The War of Pleasantries
During most months, the Pleasantry War is barely noticable. When leaving an establishment or saying goodbye to an acquaintance, a few rounds of pleasantries are passed. Ciao. Ciao. Buona Giornata. Buona Giornata a te'. Bye. Bye. Have a good day...and so on. It's not so unusual, I guess. It's on par with the really chipper people in the US. But here, it's not chipperness, it's just good manners. I think I first noticed that the routine differed from ours back home when I heard an Italian saying goodbye on the phone. At first all was normal, the sing song pattern of two word phrases--the telltale sign of "winding down" a conversation, but then as the person went to hang up the phone (and by that I mean moved the thumb to the red button) the two people whispered ciao-ciao ciao-ciao-ciao ciao-ciao at each other. Not unlike the staccato rhythm of a machine gun sound effect.

And then I started to realize that my own rounds of pleasantries were about two exchanges long only because a.) it's what I'm used to/comfortable with and b.) it's all I know how to say. Looking around me I saw more experienced folk, i.e., Italians, who spent more time saying goodbye to the shopkeepers than they spent in the store itself. This became especially evident at Christmas time. And what's more? I got to participate.

During the Christmas season I learned a few standard Holiday Greetings for my daily errands. Buon Natale, Buona Festa, Buon Anno. That's all I needed. Add that to the generic "Have a good day, thank you very much, and bye" and I was able to go back and forth for 20 seconds.

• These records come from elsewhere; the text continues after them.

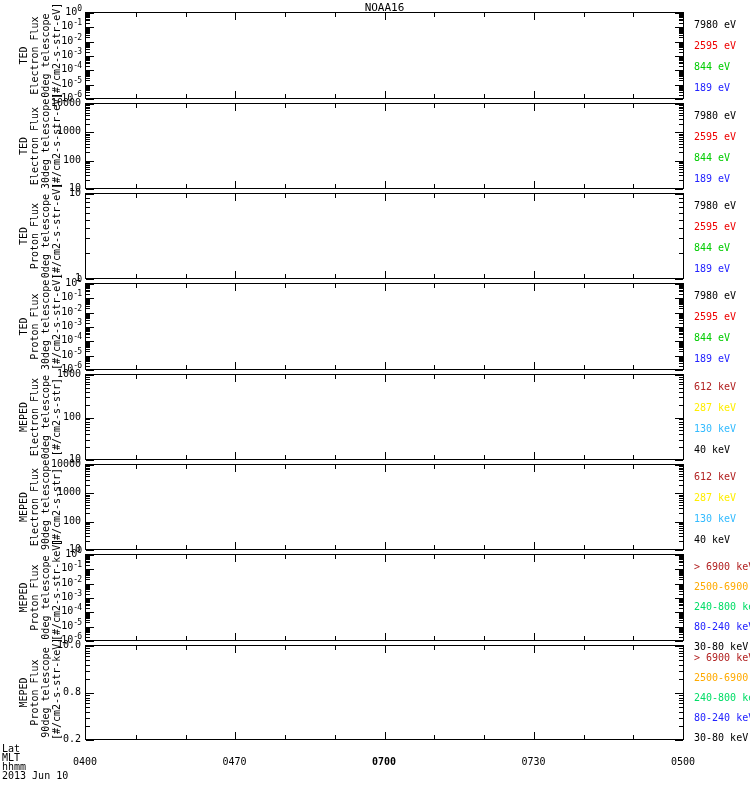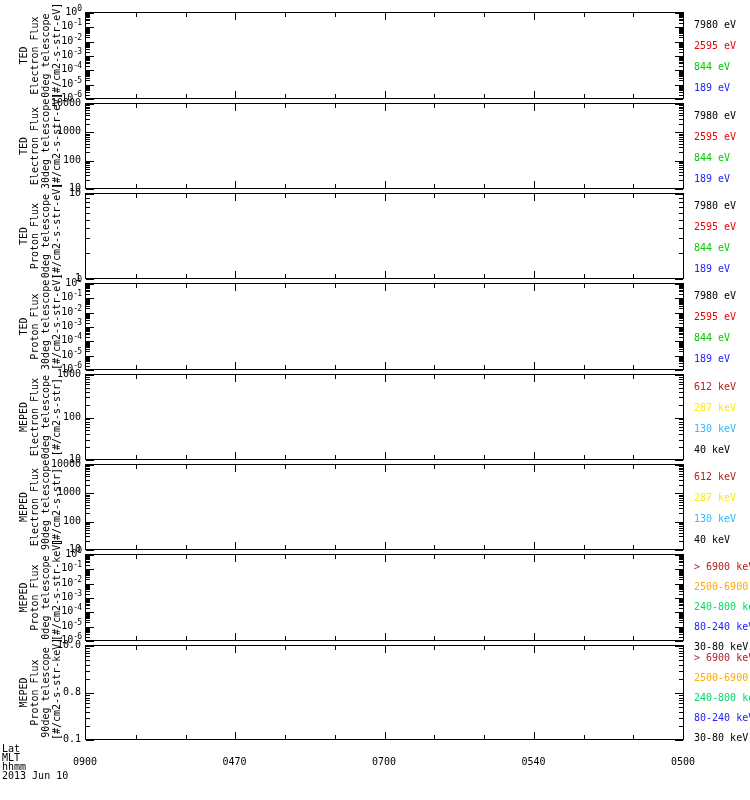--- a/index.html
+++ b/index.html
@@ -14,20 +14,21 @@
   .rot{position:absolute;transform-origin:top left;text-align:center;font-size:10px;line-height:11px;white-space:nowrap;}
   .rot .rl{height:11px;}
   .xlab{position:absolute;font-size:10px;line-height:10px;text-align:center;width:60px;}
   .title{position:absolute;left:85px;width:599px;text-align:center;top:1px;font-size:11px;}
   .foot{position:absolute;left:2px;font-size:10px;line-height:10px;white-space:nowrap;}
 </style>
 </head>
 <body>
 
 <div id="stage">
+  <div class="title">NOAA16</div>
   <div id="panels">
       <div class="panel" style="left: 85px; top: 12px; width: 599px; height: 87px;">
         <div class="tick" style="left: 0px; top: 0px; width: 8px; height: 1px;"></div>
         <div class="tick" style="right: 0px; top: 0px; width: 8px; height: 1px;"></div>
         <div class="tick" style="left: 0px; top: 14px; width: 8px; height: 1px;"></div>
         <div class="tick" style="right: 0px; top: 14px; width: 8px; height: 1px;"></div>
         <div class="tick" style="left: 0px; top: 29px; width: 8px; height: 1px;"></div>
         <div class="tick" style="right: 0px; top: 29px; width: 8px; height: 1px;"></div>
         <div class="tick" style="left: 0px; top: 43px; width: 8px; height: 1px;"></div>
         <div class="tick" style="right: 0px; top: 43px; width: 8px; height: 1px;"></div>
@@ -852,37 +853,37 @@
         <div class="tick" style="left: 398px; bottom: 0px; width: 1px; height: 4px;"></div>
         <div class="tick" style="left: 448px; top: 0px; width: 1px; height: 7px;"></div>
         <div class="tick" style="left: 448px; bottom: 0px; width: 1px; height: 7px;"></div>
         <div class="tick" style="left: 498px; top: 0px; width: 1px; height: 4px;"></div>
         <div class="tick" style="left: 498px; bottom: 0px; width: 1px; height: 4px;"></div>
         <div class="tick" style="left: 547px; top: 0px; width: 1px; height: 4px;"></div>
         <div class="tick" style="left: 547px; bottom: 0px; width: 1px; height: 4px;"></div>
       </div>
       <div class="ylab" style="left: 0px; width: 81px; top: 640px;">10.0</div>
       <div class="ylab" style="left: 0px; width: 81px; top: 687px;">0.8</div>
-      <div class="ylab" style="left: 0px; width: 81px; top: 734px;">0.1</div>
+      <div class="ylab" style="left: 0px; width: 81px; top: 734px;">0.2</div>
       <div class="rot" style="left: 18px; top: 645px; width: 95px; transform: translateY(95px) rotate(-90deg);">
         <div class="rl">MEPED</div>
         <div class="rl">Proton Flux</div>
         <div class="rl">90deg telescope</div>
         <div class="rl">[#/cm2-s-str-keV]</div>
       </div>
       <div class="chlab" style="left: 694px; top: 653px; color: rgb(178, 34, 34);">&gt; 6900 keV</div>
       <div class="chlab" style="left: 694px; top: 673px; color: rgb(255, 170, 0);">2500-6900</div>
       <div class="chlab" style="left: 694px; top: 693px; color: rgb(0, 221, 102);">240-800 keV</div>
       <div class="chlab" style="left: 694px; top: 713px; color: rgb(34, 34, 255);">80-240 keV</div>
       <div class="chlab" style="left: 694px; top: 733px; color: rgb(0, 0, 0);">30-80 keV</div>
     </div>
   <div id="xlabels">
-      <div class="xlab" style="left: 55px; top: 757px;">0900</div>
+      <div class="xlab" style="left: 55px; top: 757px;">0400</div>
       <div class="xlab" style="left: 204.5px; top: 757px;">0470</div>
-      <div class="xlab" style="left: 354px; top: 757px;">0700</div>
-      <div class="xlab" style="left: 503.5px; top: 757px;">0540</div>
+      <div class="xlab" style="left: 354px; top: 757px; font-weight: bold;">0700</div>
+      <div class="xlab" style="left: 503.5px; top: 757px;">0730</div>
       <div class="xlab" style="left: 653px; top: 757px;">0500</div>
     </div>
   <div class="foot" style="top:744px">Lat</div>
   <div class="foot" style="top:753px">MLT</div>
   <div class="foot" style="top:762px">hhmm</div>
   <div class="foot" style="top:771px">2013 Jun 10</div>
 </div>
 
 </body></html>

My dad got a kick out of this when he was in town. As we would walk out of the store, we'd stand at the door, take a deep breath, let loose with "GrazieBuonNataleBuonaFestaBuonAnnoBuonaGiornata" and then run out giggling. We'd always lose (it is their language), but it's good fun with manners.


The New Years War
I said this post was not going to be about Caesar or empires, and it's not, but I'd like for a moment to remember some of the more impressive historical advances of the Romans. There was, after all, the Holy Roman Empire, architectural and artistic masterpieces, and running water. Some truly great minds and leaders came out of this place. I think that the modern Roman feels that with all that historical collateral-intelligence why should they bother? My point: they do some really dumb things.

On New Year's Eve we walked out of the restaurant at 11:59. Out of the restaurant and into a war zone. We were met with yells from people on the balconies above and the hissing of firecrackers being thrown down to the street below. The street where we were standing. The firecrackers never hit us. They tended to land at our feet, under the gas tank of a neighboring motorino, exploding with a boom that echoed through the small alleys. We clasped hands, squealing with fear and excitement about all the revelry. I remember all of us exclaiming that "it is a litle scary. Can you imagine if those missiles weren't meant for fun? Can you imagine if you had to walk home on a normal Tuesday like this? Can you imagine if you thought the person throwing the explosives were trying to hit you?" and we continued our heart-stopping, squealing, darting, and ducking walk down the alley.

At about this time Ashley pointed out that one of the apartments was lighting Black Cats inside their apartment. It was at this time that I think we realized that these people were not only not trying to hit us, they weren't trying to not hit anything. They were throwing explosives blindly onto the street and onto their own floor.
So we turned around and took the long, boring, and safe walk home.